The Palestinians, on the other hand, are strengthened in their resolve by the perception among militants that the horrific attacks on Israeli citizens are effective in advancing their cause. More than anything else, the current Israeli assault is meant to show them that they are wrong. Sharon, with his reputation for impetuous actions, has decided to make them cry uncle, before his own public does. In Friday's Jerusalem Post, Sharon rival and former Prime Minister Benjamin Netanyahu said Israel must seek "total military victory" against the Palestinians.

"There is only one option that is now available to Israel: to decisively win the war that has been forced upon us," wrote Netanyahu in an op-ed piece. "What is required of us today is not a willingness to clench our teeth and bear this ongoing violence. We must instead seek a total military victory against an implacable enemy that is waging a terrorist war against us ... The claim that we have tried all military means to end the terror is baseless.
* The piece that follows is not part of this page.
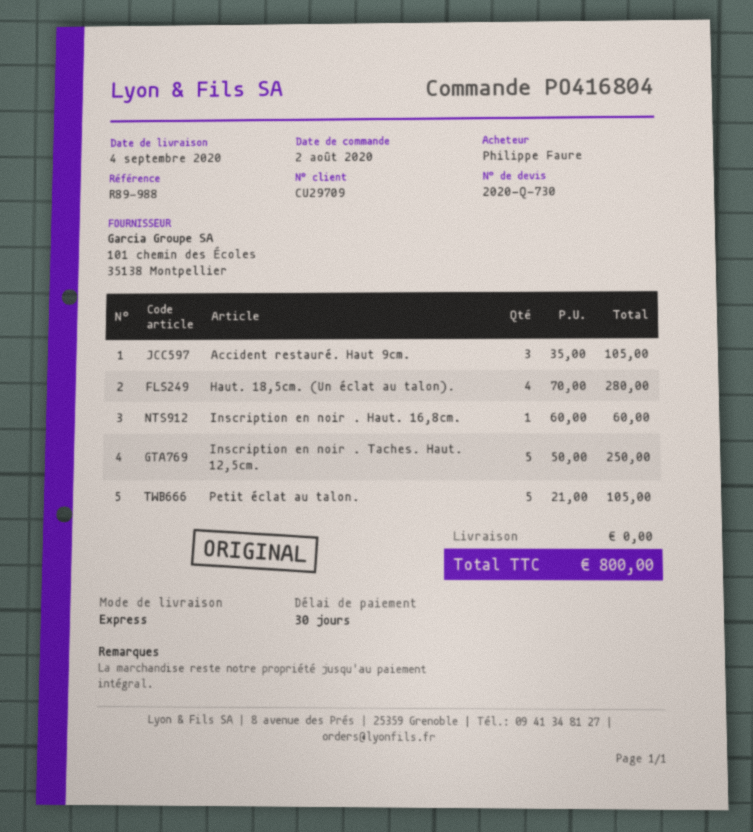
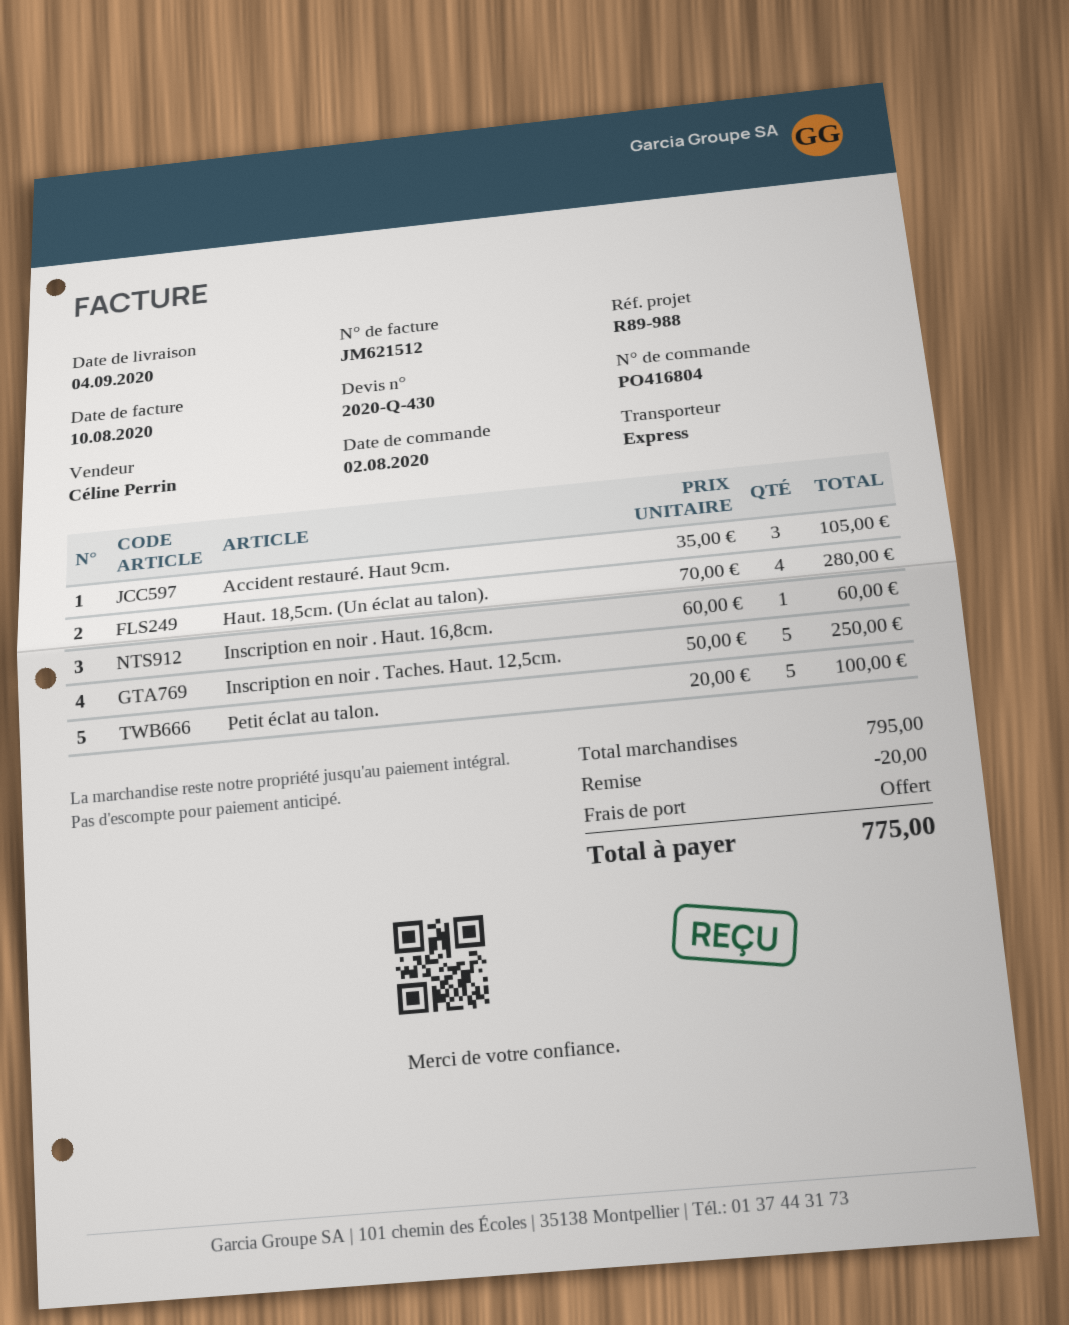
quote number: 2020-Q-730 -> 2020-Q-430
Petit éclat au talon.: 5 x 21.00 = 105.00 -> 5 x 20.00 = 100.00
discount: none -> 20.00
total: 800.00 -> 775.00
We have not even used a fraction of our military power, and the little we have used has not been directed at the right target, namely ending Arafat's regime."

Abu Sharif, who was terribly injured in an Israeli assassination attempt in Beirut in 1972, draws a parallel with another era. "This is different from Beirut 20 years ago when Sharon also besieged us. He recently said that he now regrets having let Arafat get away then. Now he wants to finish the job in Ramallah."


By Ferry Biedermann

Ferry Biedermann is a journalist based in Beirut.